Assignment:
In the entries below, locate the line with "font-size: 36px;", then give again that line and all lines after it, exactly, with pictures omitted.

====== Material provided

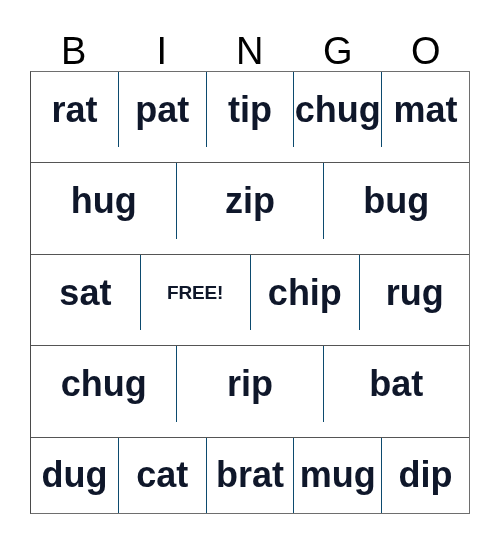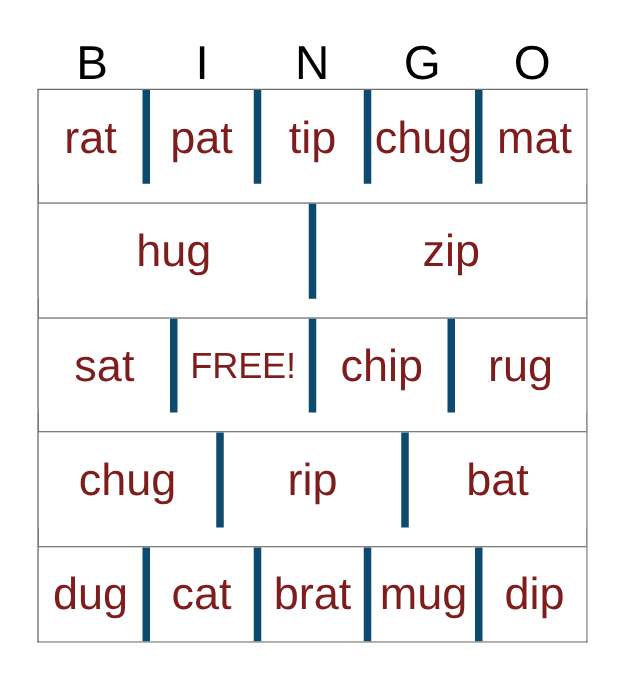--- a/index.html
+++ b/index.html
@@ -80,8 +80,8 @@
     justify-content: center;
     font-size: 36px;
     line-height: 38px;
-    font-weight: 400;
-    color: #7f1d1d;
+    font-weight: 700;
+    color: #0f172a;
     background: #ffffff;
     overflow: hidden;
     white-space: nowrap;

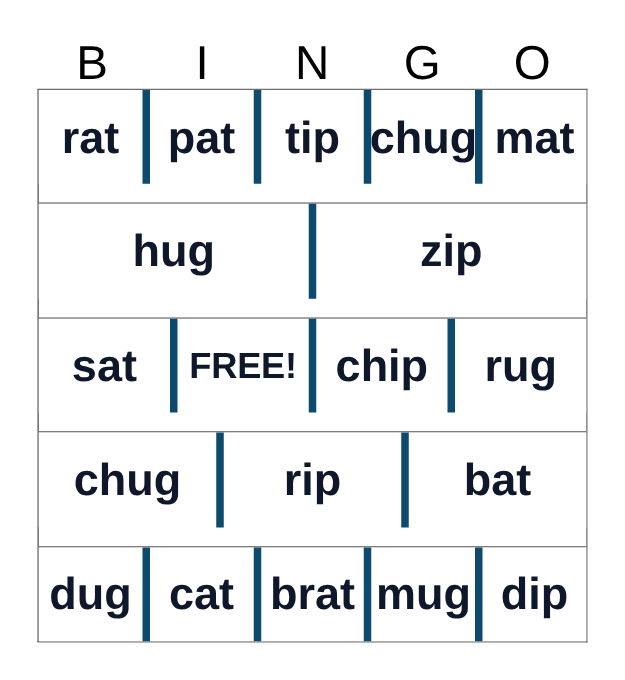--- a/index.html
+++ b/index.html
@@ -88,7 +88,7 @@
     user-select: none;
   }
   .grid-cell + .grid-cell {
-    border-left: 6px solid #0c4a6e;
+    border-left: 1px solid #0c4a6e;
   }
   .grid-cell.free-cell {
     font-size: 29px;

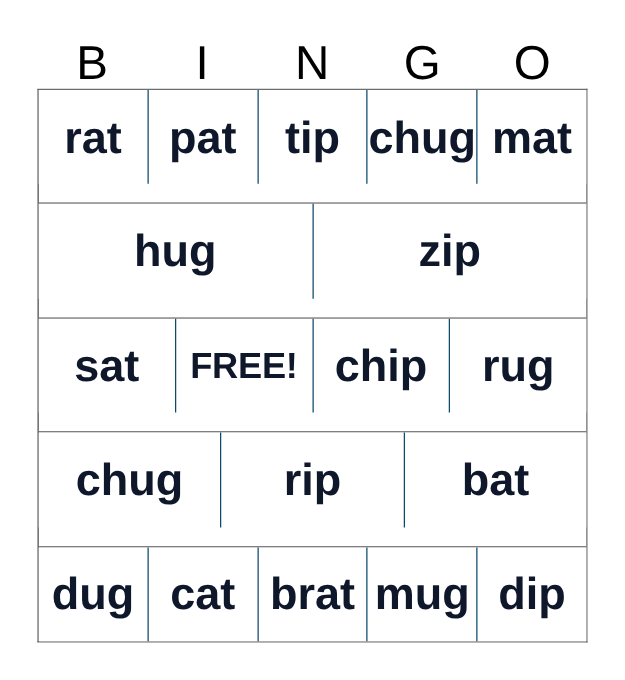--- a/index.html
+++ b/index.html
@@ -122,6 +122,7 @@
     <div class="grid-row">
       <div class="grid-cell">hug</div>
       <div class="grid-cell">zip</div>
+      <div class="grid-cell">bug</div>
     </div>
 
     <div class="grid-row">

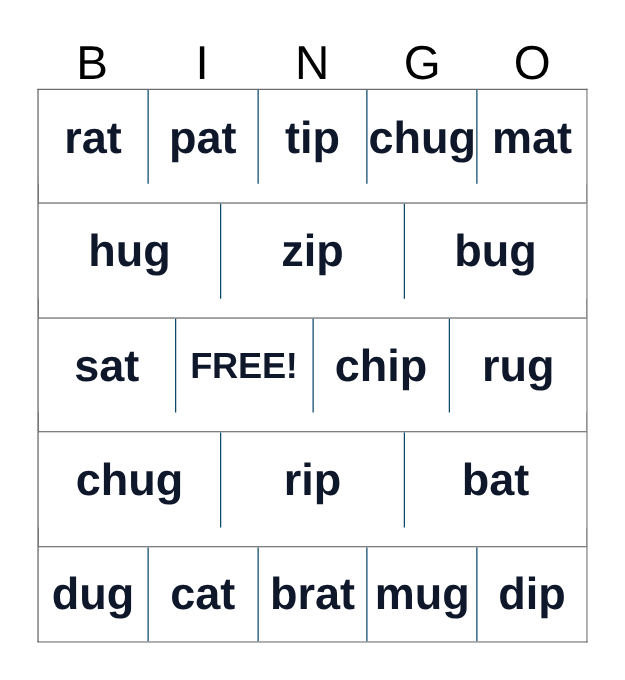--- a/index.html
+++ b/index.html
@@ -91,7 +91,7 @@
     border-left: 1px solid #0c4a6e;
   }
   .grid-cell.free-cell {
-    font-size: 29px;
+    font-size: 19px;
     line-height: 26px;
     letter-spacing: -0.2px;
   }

============

Expected output:
     font-size: 36px;
     line-height: 38px;
-    font-weight: 400;
-    color: #7f1d1d;
+    font-weight: 700;
+    color: #0f172a;
     background: #ffffff;
     overflow: hidden;
     white-space: nowrap;

--- a/index.html
+++ b/index.html
@@ -88,7 +88,7 @@
     user-select: none;
   }
   .grid-cell + .grid-cell {
-    border-left: 6px solid #0c4a6e;
+    border-left: 1px solid #0c4a6e;
   }
   .grid-cell.free-cell {
     font-size: 29px;

--- a/index.html
+++ b/index.html
@@ -122,6 +122,7 @@
     <div class="grid-row">
       <div class="grid-cell">hug</div>
       <div class="grid-cell">zip</div>
+      <div class="grid-cell">bug</div>
     </div>
 
     <div class="grid-row">

--- a/index.html
+++ b/index.html
@@ -91,7 +91,7 @@
     border-left: 1px solid #0c4a6e;
   }
   .grid-cell.free-cell {
-    font-size: 29px;
+    font-size: 19px;
     line-height: 26px;
     letter-spacing: -0.2px;
   }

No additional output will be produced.